### Task directions
Give an exact copy of the lines of the records below, starting at the line containing "Opp Score, 09/04: 25 -> 32" and running to the end.

[Revision comparison data]
Segment Open

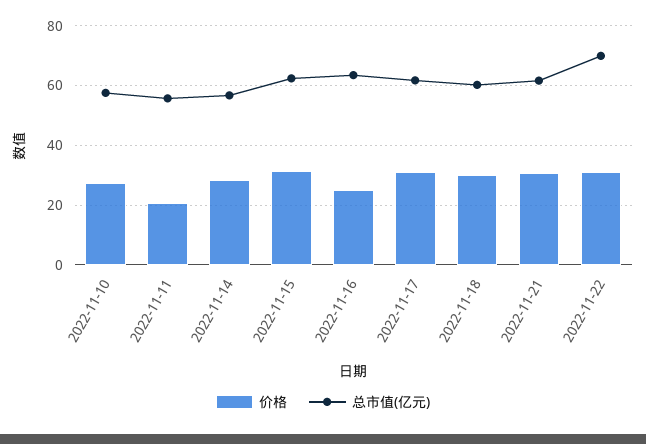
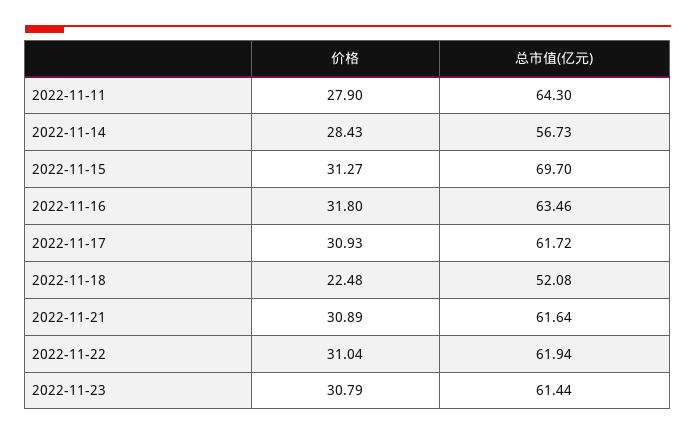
价格, 2022-11-10: 27.5 -> none
总市值(亿元), 2022-11-10: 57.5 -> none
价格, 2022-11-11: 20 -> 27.9
总市值(亿元), 2022-11-11: 55 -> 64.3
总市值(亿元), 2022-11-15: 62.5 -> 69.7
价格, 2022-11-16: 25 -> 31.8
价格, 2022-11-18: 30 -> 22.48
总市值(亿元), 2022-11-18: 60 -> 52.08
总市值(亿元), 2022-11-22: 70 -> 61.94
价格, 2022-11-23: none -> 30.79
总市值(亿元), 2022-11-23: none -> 61.44

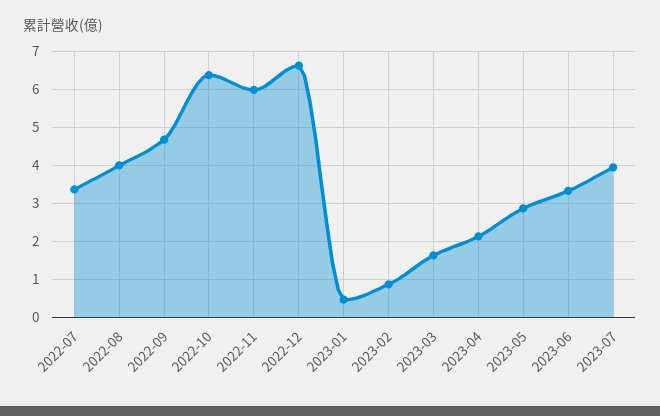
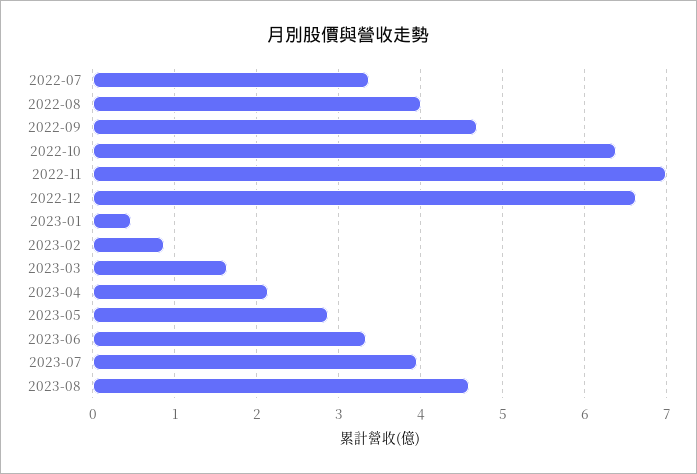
2022-11: 6 -> 7
2023-08: none -> 4.6

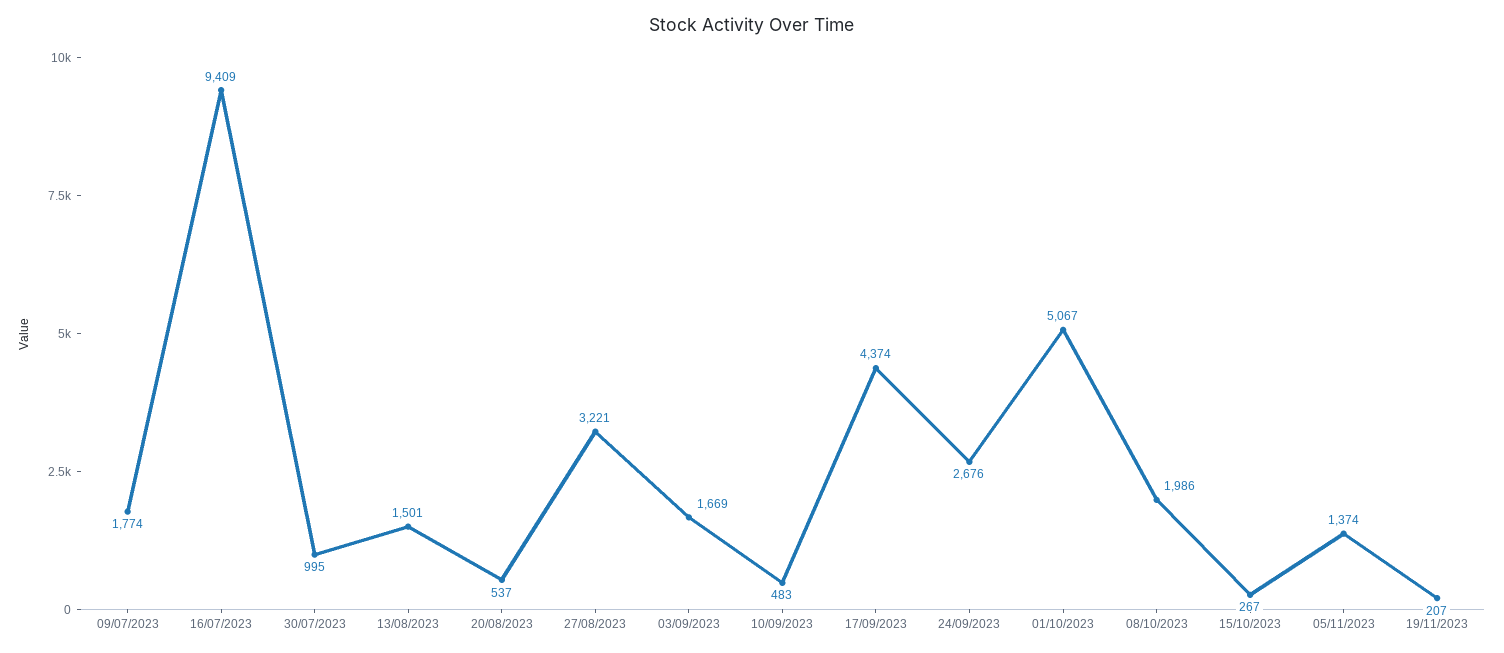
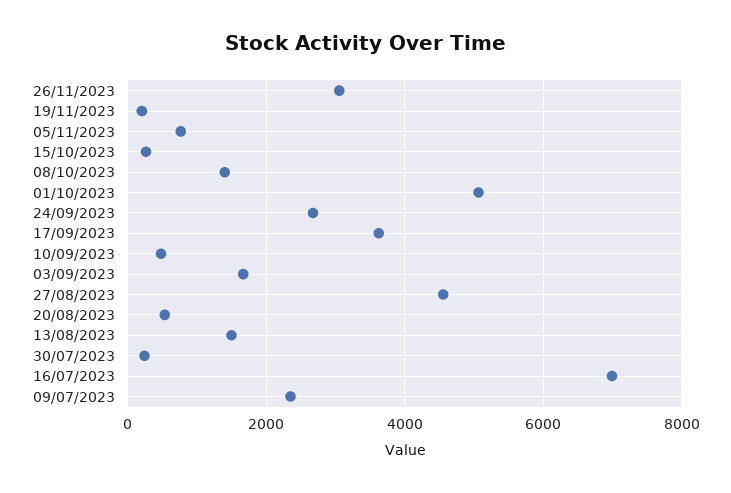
09/07/2023: 1774 -> 2400
16/07/2023: 9409 -> 7000
30/07/2023: 995 -> 200
27/08/2023: 3221 -> 4600
17/09/2023: 4374 -> 3600
08/10/2023: 1986 -> 1400
05/11/2023: 1374 -> 800
26/11/2023: none -> 3000

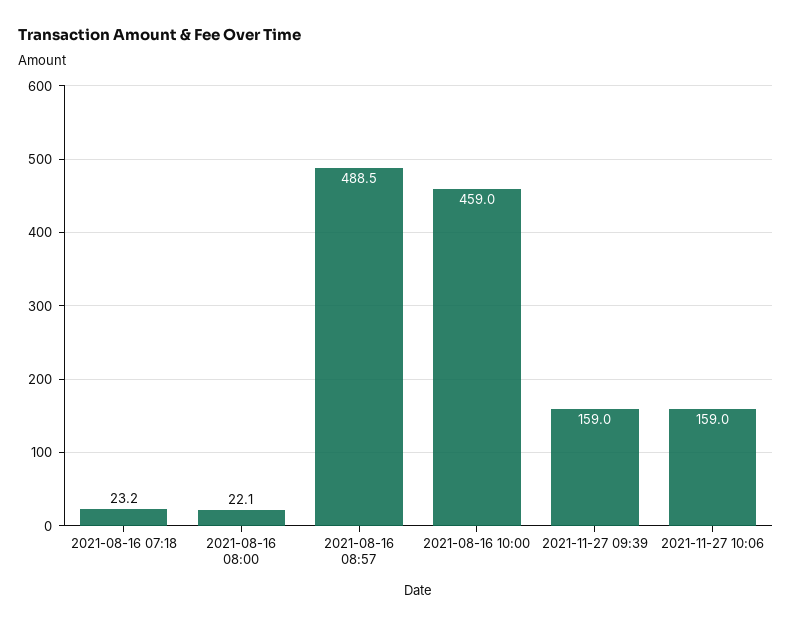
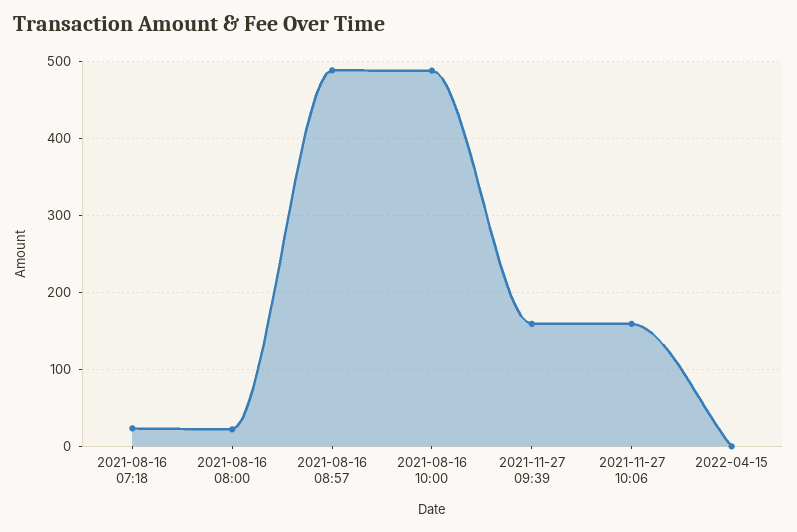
2021-08-16 10:00: 459 -> 490
2022-04-15: none -> 0

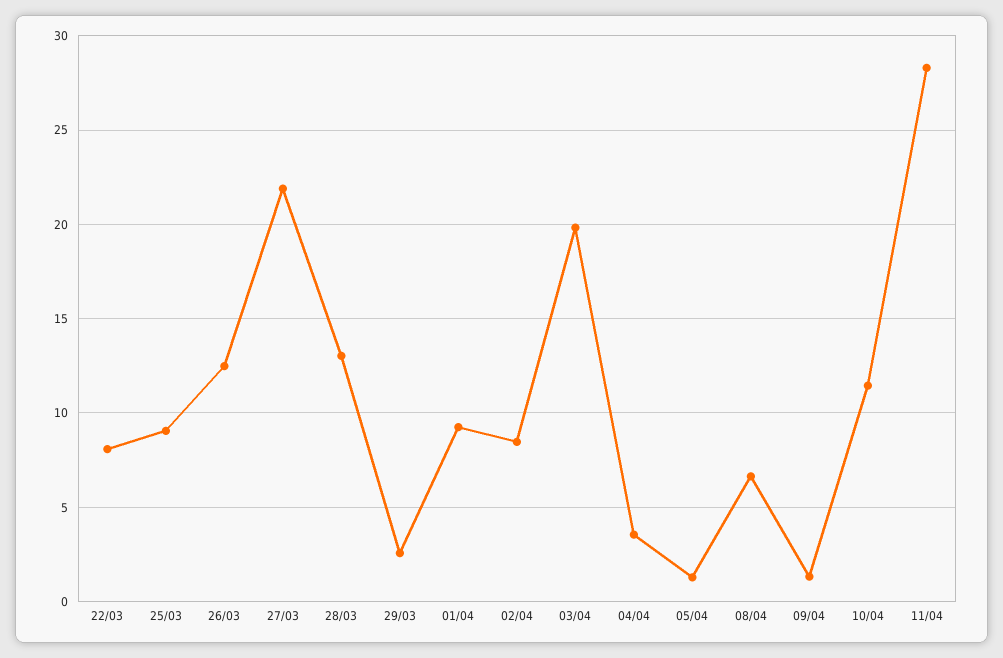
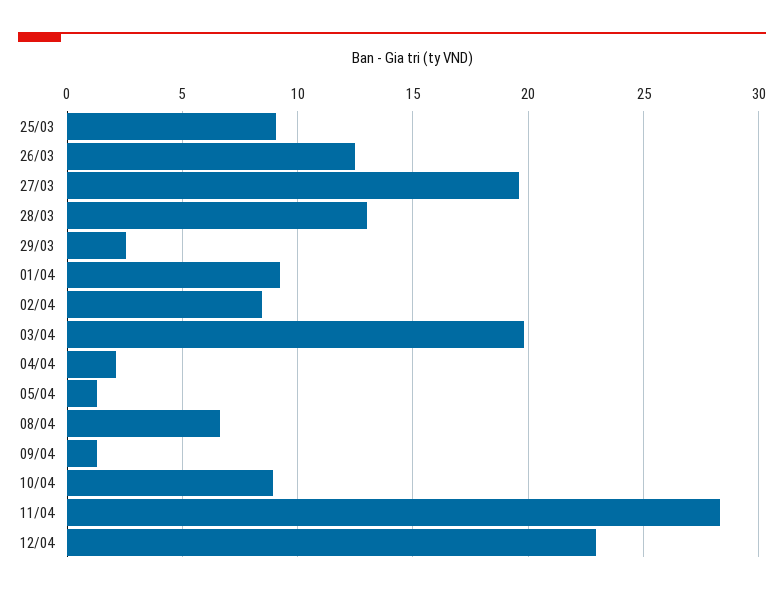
22/03: 8 -> none
27/03: 22 -> 19.5
04/04: 3.5 -> 2
10/04: 11.5 -> 9
12/04: none -> 23

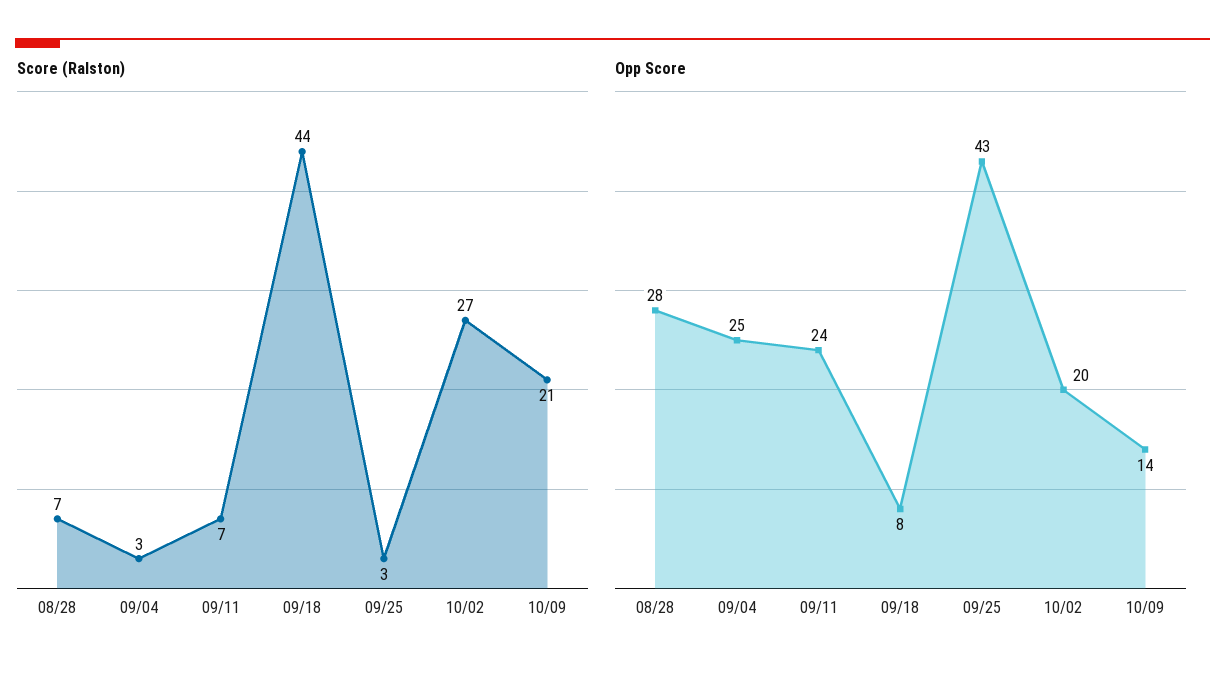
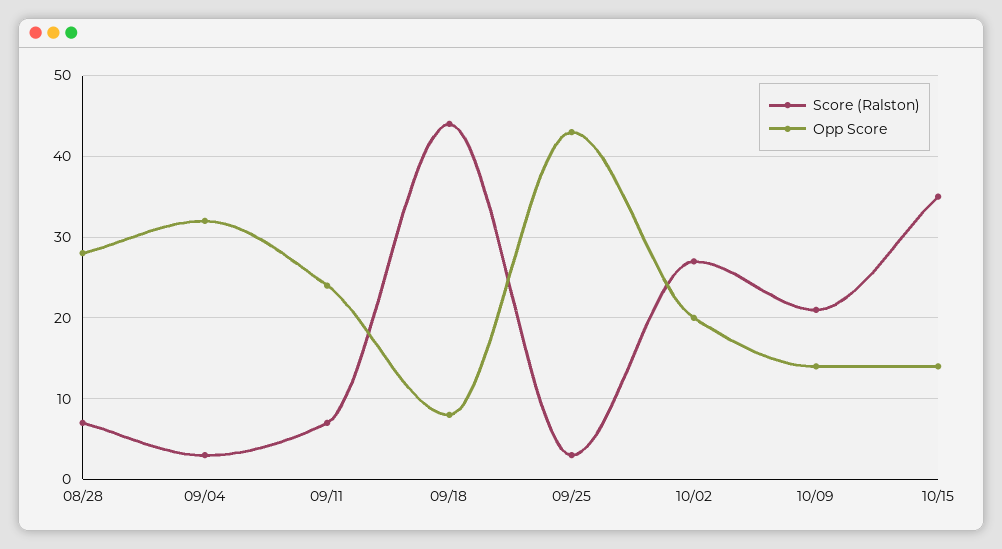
Opp Score, 09/04: 25 -> 32
Score (Ralston), 10/15: none -> 35
Opp Score, 10/15: none -> 14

Segment Closed

### Answer box
Opp Score, 09/04: 25 -> 32
Score (Ralston), 10/15: none -> 35
Opp Score, 10/15: none -> 14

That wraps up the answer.